----- RECORDS FOR THIS TASK

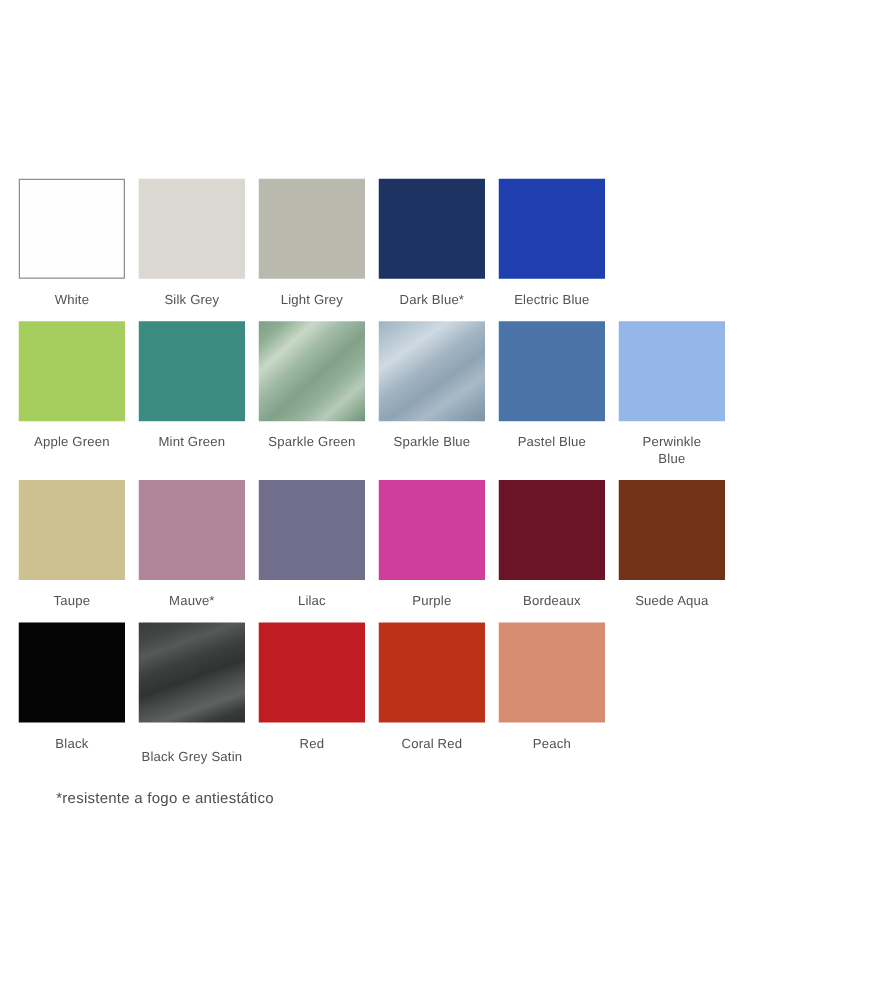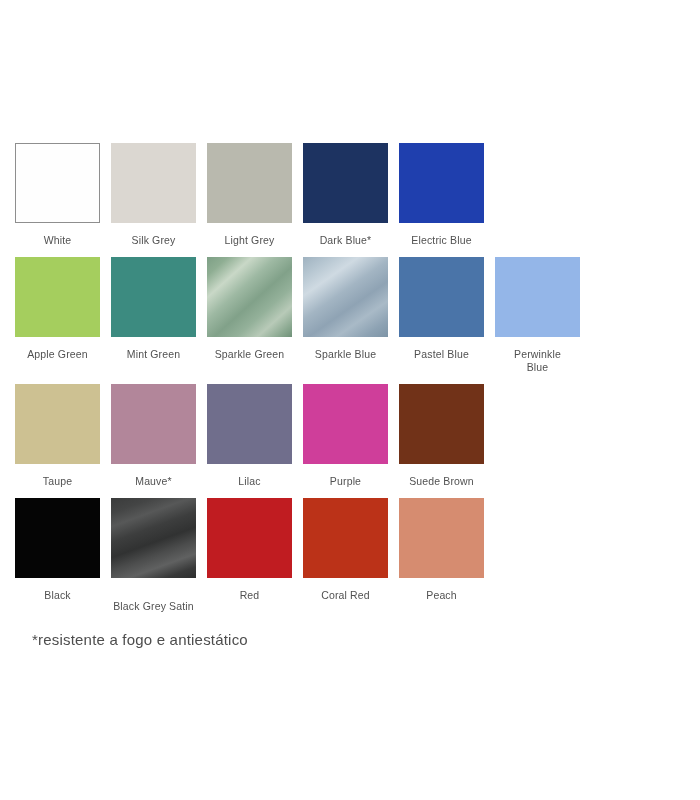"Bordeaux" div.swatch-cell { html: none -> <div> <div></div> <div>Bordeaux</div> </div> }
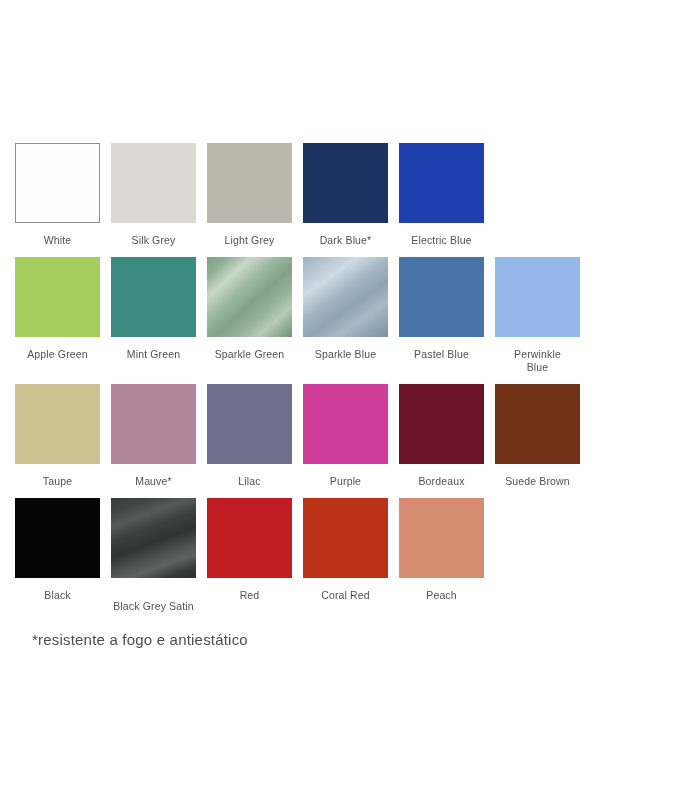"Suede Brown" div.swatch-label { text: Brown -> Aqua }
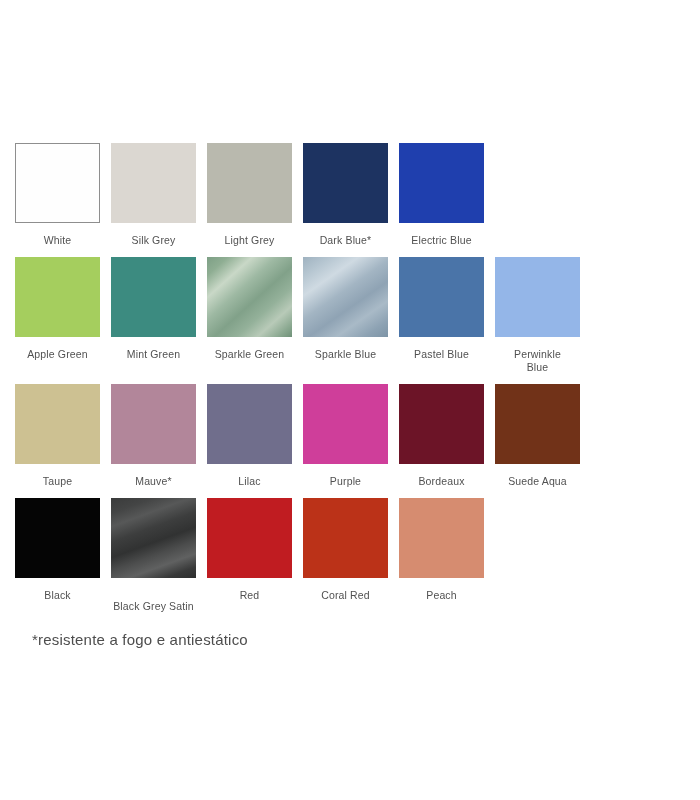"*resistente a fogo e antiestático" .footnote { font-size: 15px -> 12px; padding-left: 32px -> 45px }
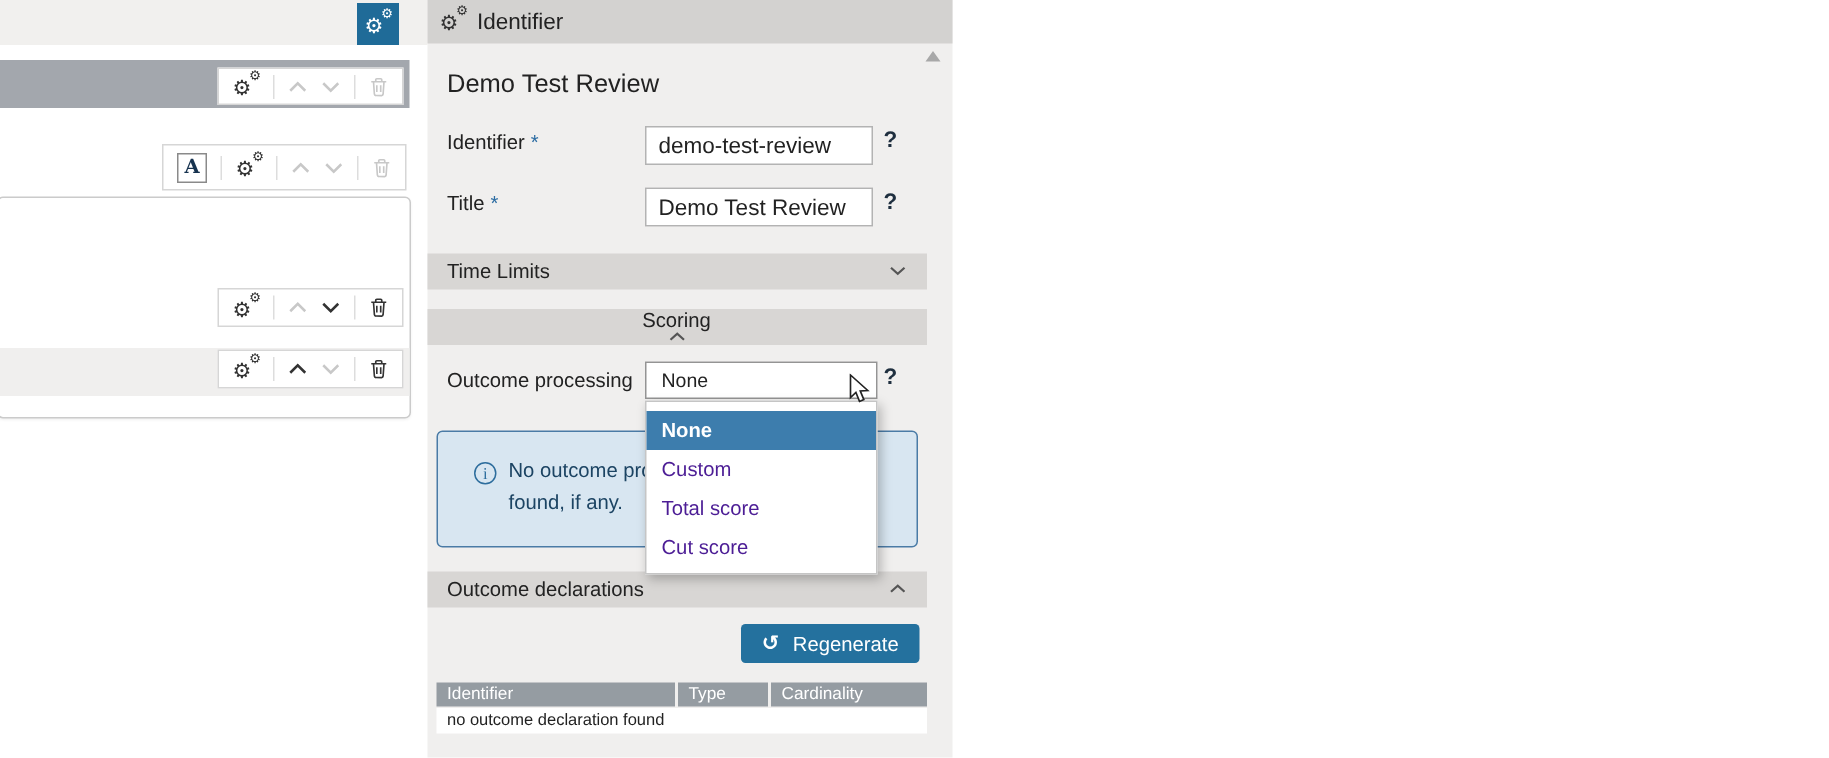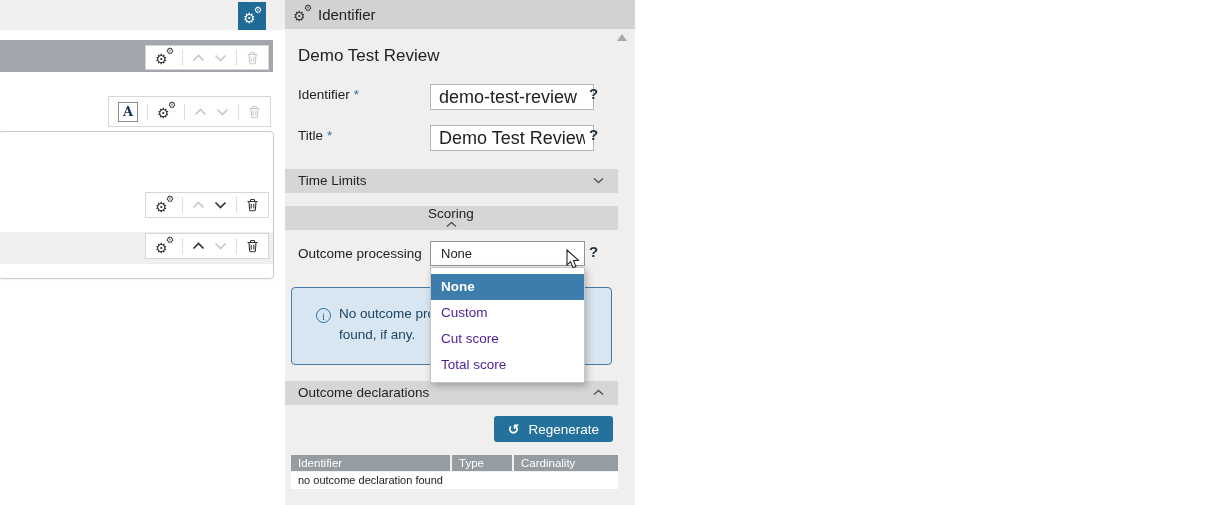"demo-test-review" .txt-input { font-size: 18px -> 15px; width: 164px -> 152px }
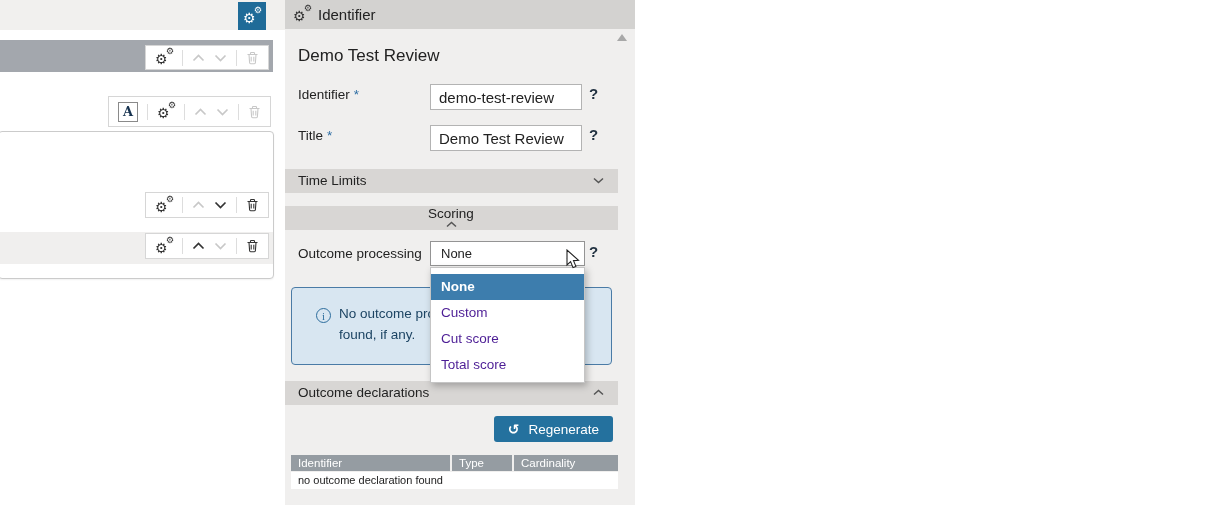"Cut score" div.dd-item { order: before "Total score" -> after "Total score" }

----------

**EXERCISE**
In your reply, please print exactly the lines from the one with "font-size: 18px ->" through the final line of the listing above, both included, and no pictures.

**SOLUTION FOR THIS TASK**
"demo-test-review" .txt-input { font-size: 18px -> 15px; width: 164px -> 152px }
"Cut score" div.dd-item { order: before "Total score" -> after "Total score" }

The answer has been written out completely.